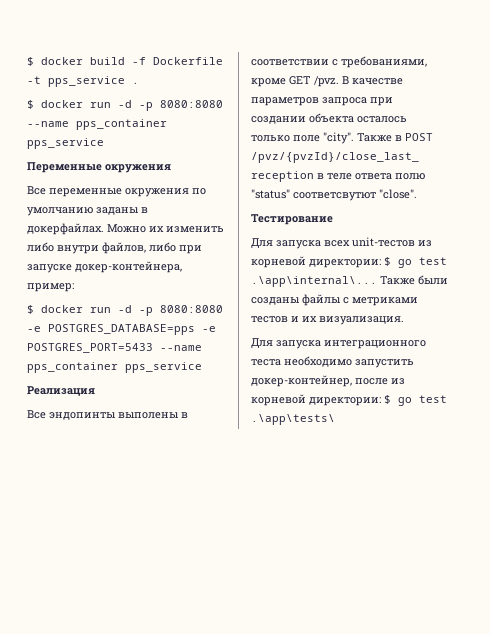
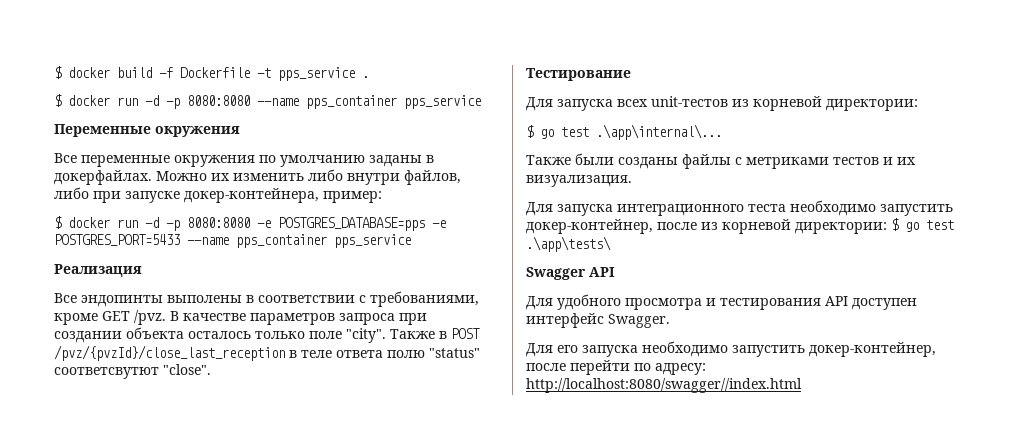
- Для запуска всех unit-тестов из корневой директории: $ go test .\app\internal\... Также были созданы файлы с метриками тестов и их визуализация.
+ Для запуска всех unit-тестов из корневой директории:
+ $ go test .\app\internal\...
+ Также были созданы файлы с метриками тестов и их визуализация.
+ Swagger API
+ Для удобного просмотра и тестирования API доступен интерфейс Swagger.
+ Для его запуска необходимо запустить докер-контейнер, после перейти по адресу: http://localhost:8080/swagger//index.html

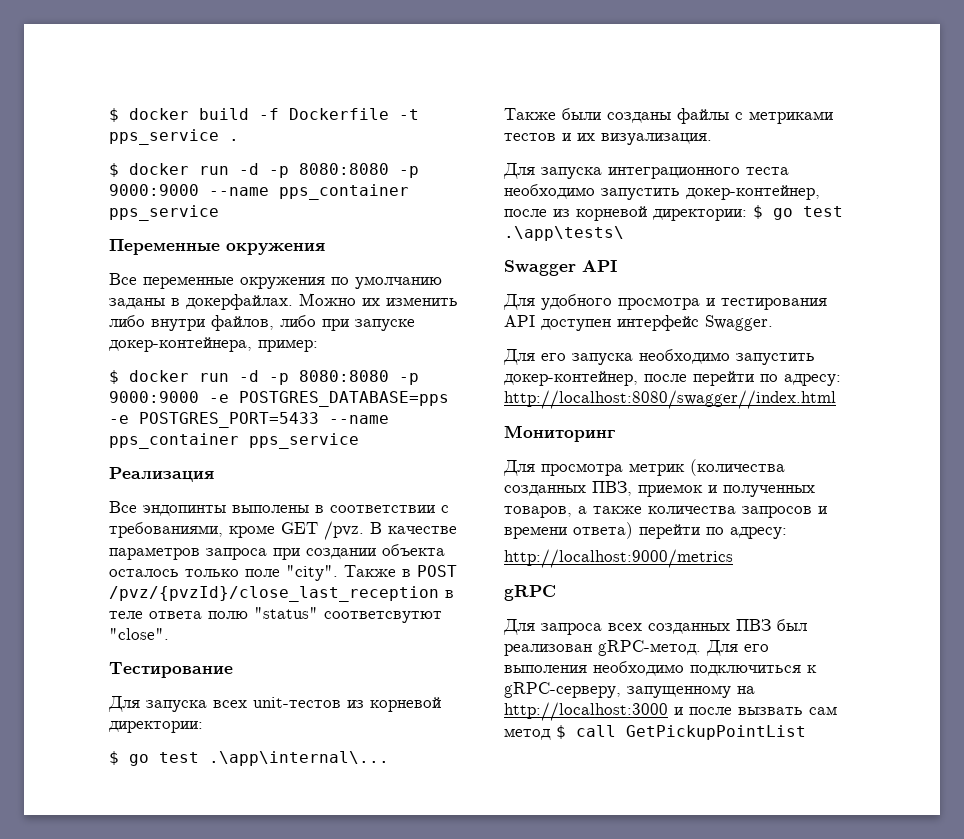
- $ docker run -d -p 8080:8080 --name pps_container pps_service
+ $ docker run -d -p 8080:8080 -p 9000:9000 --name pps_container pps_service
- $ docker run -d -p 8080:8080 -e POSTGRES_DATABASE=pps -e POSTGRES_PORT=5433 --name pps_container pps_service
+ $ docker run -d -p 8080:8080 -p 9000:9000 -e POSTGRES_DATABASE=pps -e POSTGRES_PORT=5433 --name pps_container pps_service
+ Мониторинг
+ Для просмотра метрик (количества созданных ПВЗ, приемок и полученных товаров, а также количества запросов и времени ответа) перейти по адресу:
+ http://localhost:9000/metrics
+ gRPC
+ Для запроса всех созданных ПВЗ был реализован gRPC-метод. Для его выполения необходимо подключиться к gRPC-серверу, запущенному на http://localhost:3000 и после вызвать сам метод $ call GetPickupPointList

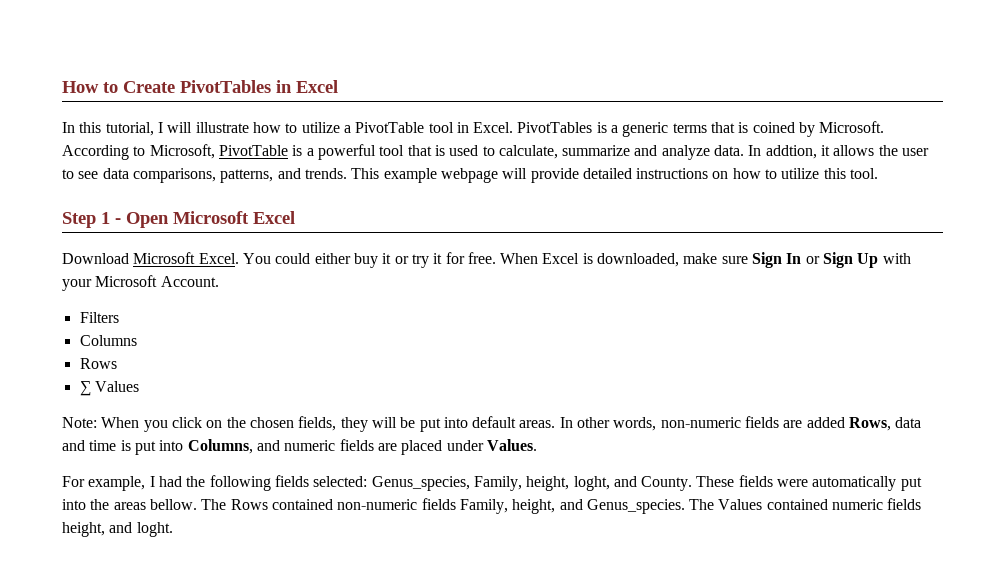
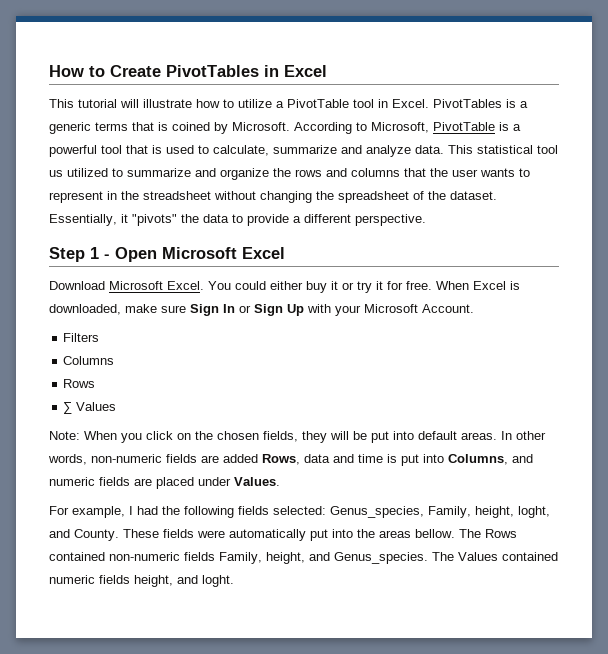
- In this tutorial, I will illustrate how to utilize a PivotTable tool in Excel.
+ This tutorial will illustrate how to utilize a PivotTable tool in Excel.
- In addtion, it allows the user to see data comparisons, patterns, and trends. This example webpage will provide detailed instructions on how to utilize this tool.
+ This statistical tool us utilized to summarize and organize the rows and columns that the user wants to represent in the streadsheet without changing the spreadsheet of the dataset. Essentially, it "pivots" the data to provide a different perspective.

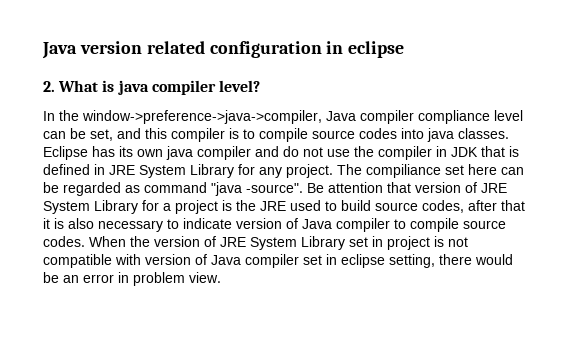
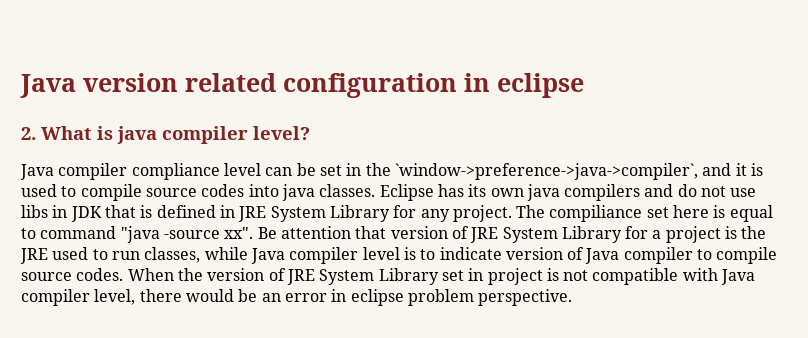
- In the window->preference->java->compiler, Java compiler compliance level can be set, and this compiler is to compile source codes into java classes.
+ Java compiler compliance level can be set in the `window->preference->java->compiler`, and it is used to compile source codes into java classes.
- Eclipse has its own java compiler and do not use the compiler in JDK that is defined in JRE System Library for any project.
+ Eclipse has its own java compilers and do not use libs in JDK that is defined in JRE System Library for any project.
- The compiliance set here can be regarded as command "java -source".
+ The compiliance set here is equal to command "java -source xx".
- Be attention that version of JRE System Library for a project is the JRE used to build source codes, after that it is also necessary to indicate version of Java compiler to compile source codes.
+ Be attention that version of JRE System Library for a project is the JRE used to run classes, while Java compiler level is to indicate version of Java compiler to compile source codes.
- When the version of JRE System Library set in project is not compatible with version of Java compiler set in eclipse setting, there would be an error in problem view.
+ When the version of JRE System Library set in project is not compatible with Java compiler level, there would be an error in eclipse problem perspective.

> _WHAT IS EXPECTED_
Go through the entries above and count the lines containing "will". Give the number only.

> _RESPONSE TO THIS TASK_
3